Study: Lack Of Healthcare Prevents Longer, Healthier Living In Pennsylvania
PITTSBURGH (KDKA) - A Drexel University study released Thursday concludes that a lack of healthcare is preventing longer, healthier living in Pennsylvania.
The study concludes the problem could get worse as the state's population ages.
Drexel University concludes that race, age and economic status are all barriers to healthcare in Pennsylvania. With 40 percent of the state's population 50 and older, Pennsylvania is aging. Many of these seniors lack computer skills, don't have internet and can't access telemedicine.
"We've got to look at this issue of broadband internet, access to technology and equitable access to care from the vantage point of what can we all do to ensure that every Pennsylvanian has a fair and just opportunity to be as healthy as possible," said Harrisburg University's Dr. Geoffrey Roche.
Besides that, many live in so-called pharmacy deserts, with limited access to medicines or vaccinations.
"There are pharmacy deserts across the states in both rural and urban areas. Each of the 67 counties in Pennsylvania have at least one pharmacy desert," said Dr. Rose Ann DiMaria-Ghalili with Drexel University.
As other studies indicate, poor, minority communities are hardest hit.
"Residents of these areas, live in rural areas, or are of minority status, poorly educated, and live in poverty and have a limited access to transportation," said DiMaria-Ghalili.
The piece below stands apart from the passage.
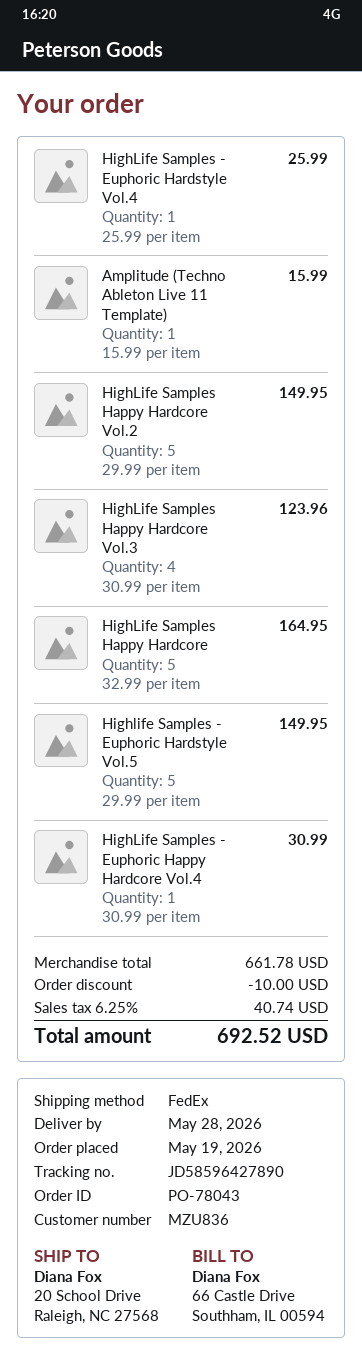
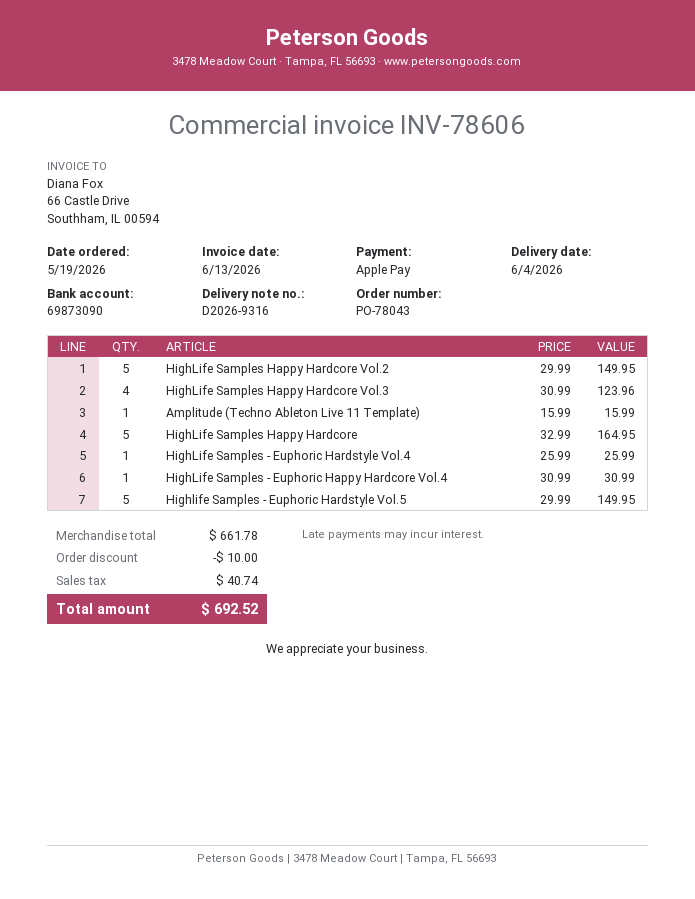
delivery date: 2026-05-28 -> 2026-06-04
And the report stresses the importance of elderly Pennsylvanians living long and healthy lives.
"Our older Pennsylvanians provide care to grandchildren. They are trusted advisers to many. So, when we lose them, we lose a huge part of our community," said David Saunders with the Pennsylvania Department of Health.
They also say as Pennsylvania ages, these problems will get worse. They're urging Pennsylvania politicians to take action.